REQUIRED WORK – Scan the material and copy every line in which "descending" appears.

DATA SUPPLIED –
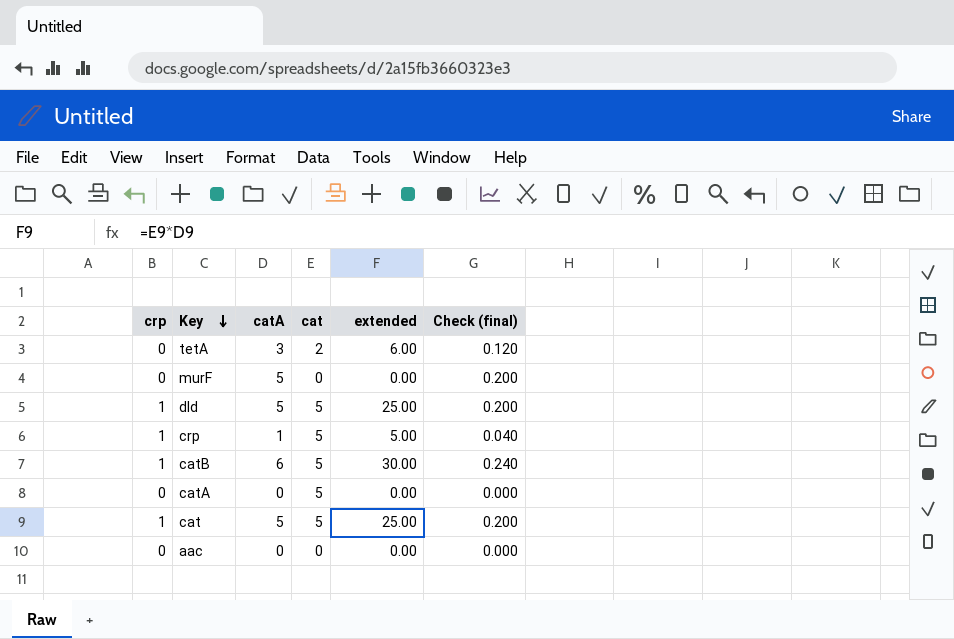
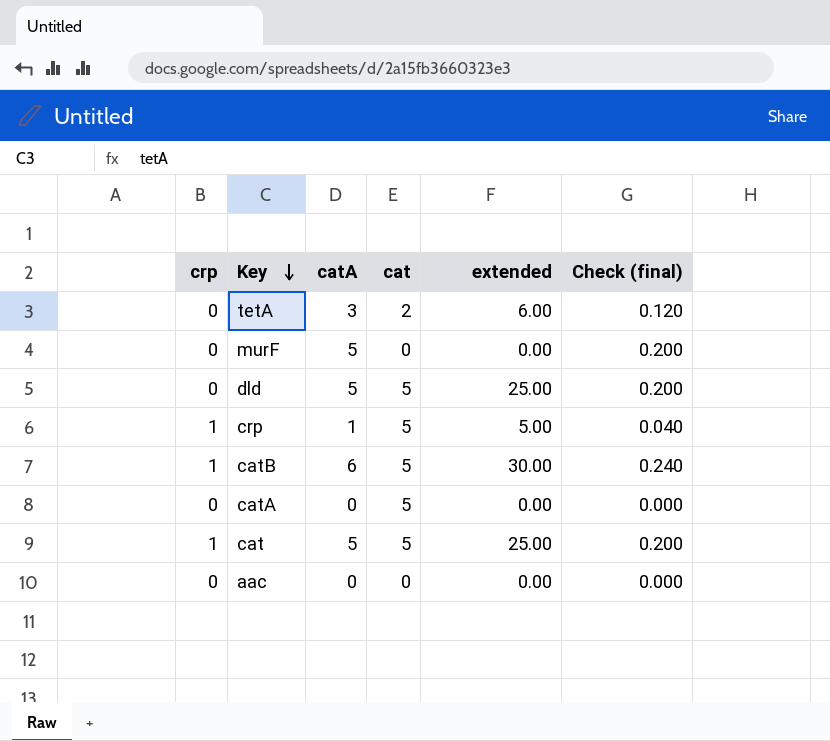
dld | crp: 1 -> 0

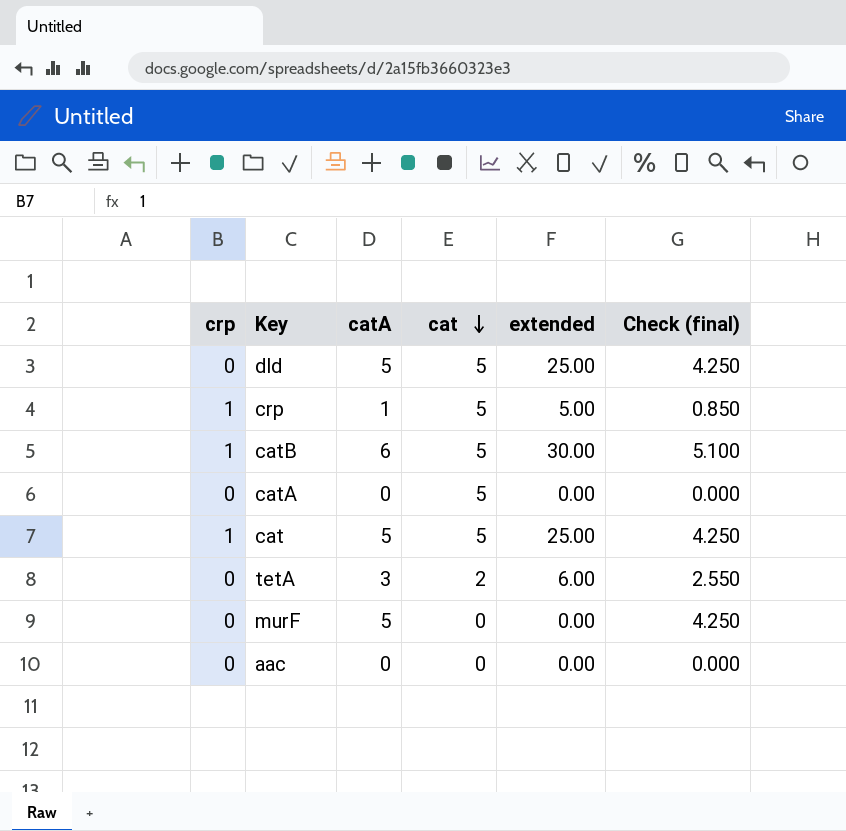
row order: Key descending -> cat descending
column Check (final) | formula: [catA] * 0.04 -> [catA] * 0.85

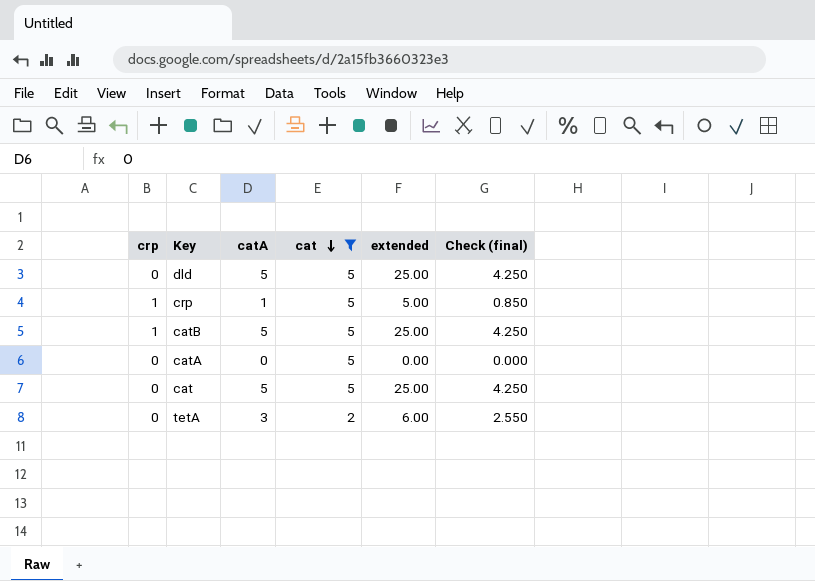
filter: none -> cat != 0
catB | catA: 6 -> 5
catB | extended: 30.00 -> 25.00
catB | Check (final): 5.100 -> 4.250
cat | crp: 1 -> 0

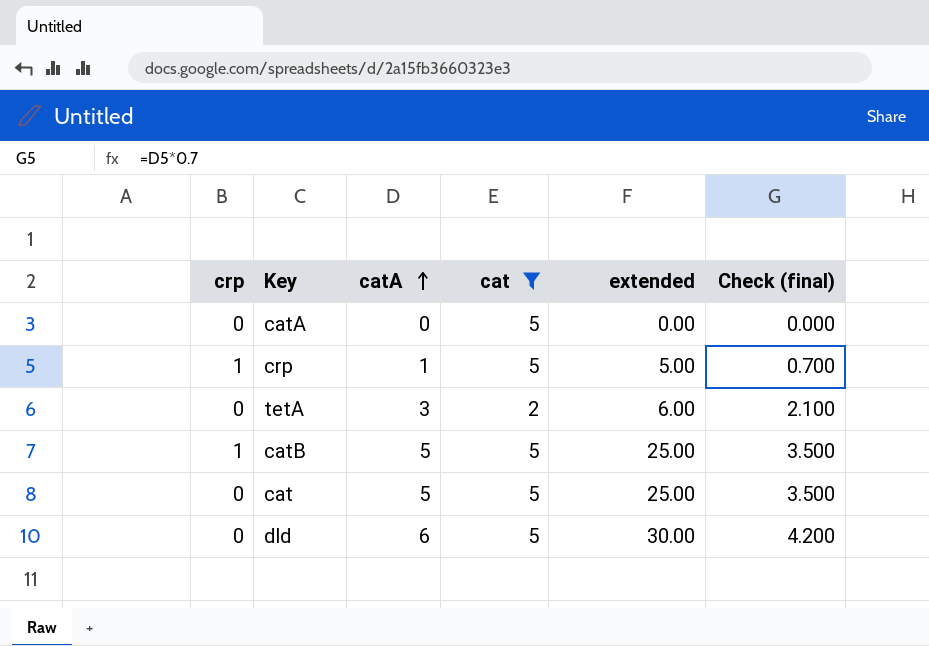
row order: cat descending -> catA ascending
column Check (final) | formula: [catA] * 0.85 -> [catA] * 0.7
dld | catA: 5 -> 6
dld | extended: 25.00 -> 30.00

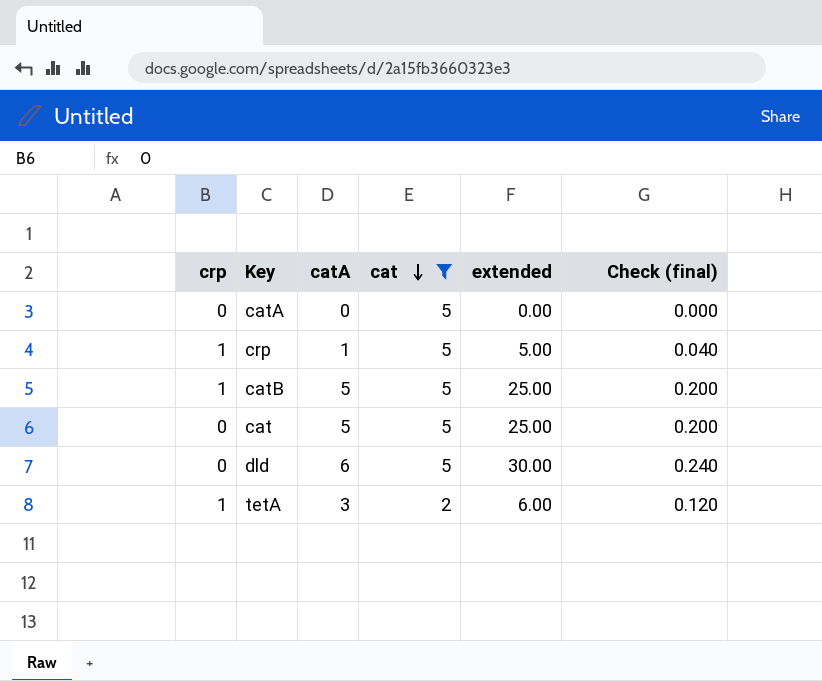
row order: catA ascending -> cat descending
column Check (final) | formula: [catA] * 0.7 -> [catA] * 0.04
tetA | crp: 0 -> 1

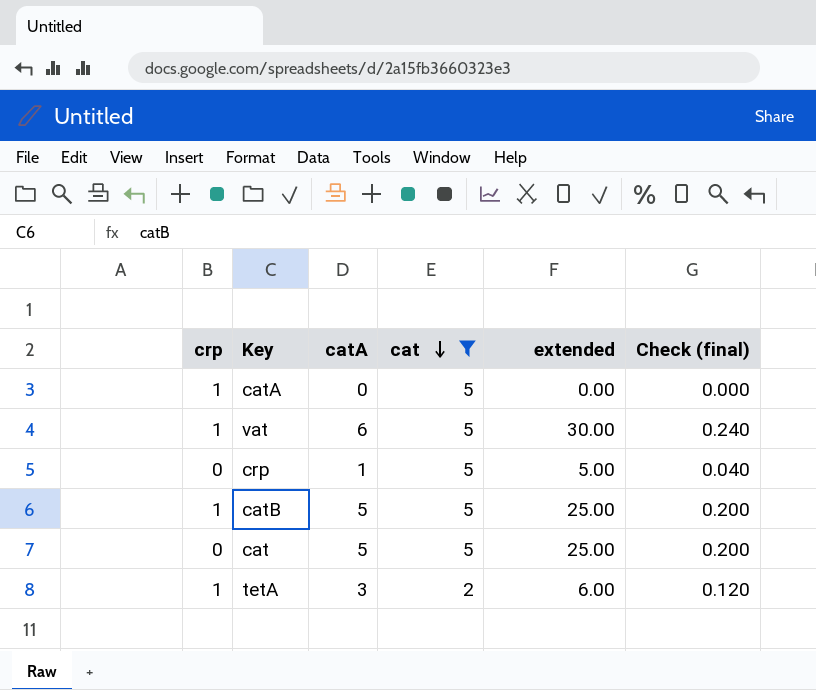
row dld: 0 | 6 | 5 | 30.00 | 0.240 -> none
catA | crp: 0 -> 1
row vat: none -> 1 | 6 | 5 | 30.00 | 0.240
crp | crp: 1 -> 0

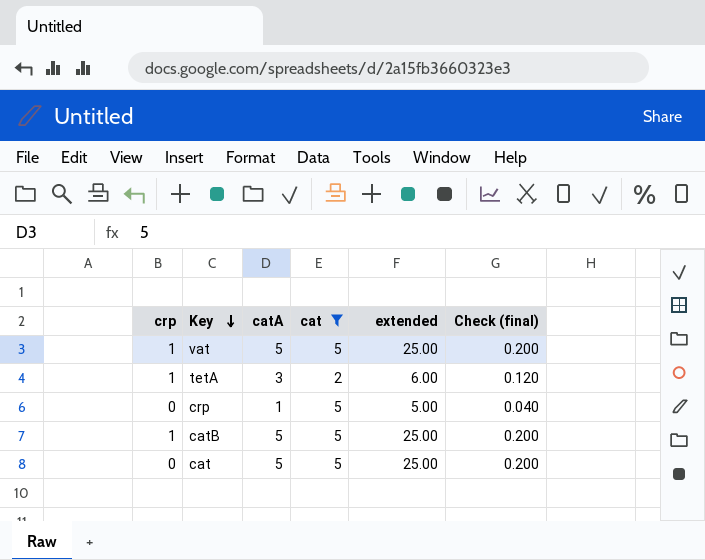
row order: cat descending -> Key descending
row catA: 1 | 0 | 5 | 0.00 | 0.000 -> none
vat | catA: 6 -> 5
vat | extended: 30.00 -> 25.00
vat | Check (final): 0.240 -> 0.200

RESULT –
row order: Key descending -> cat descending
row order: cat descending -> catA ascending
row order: catA ascending -> cat descending
row order: cat descending -> Key descending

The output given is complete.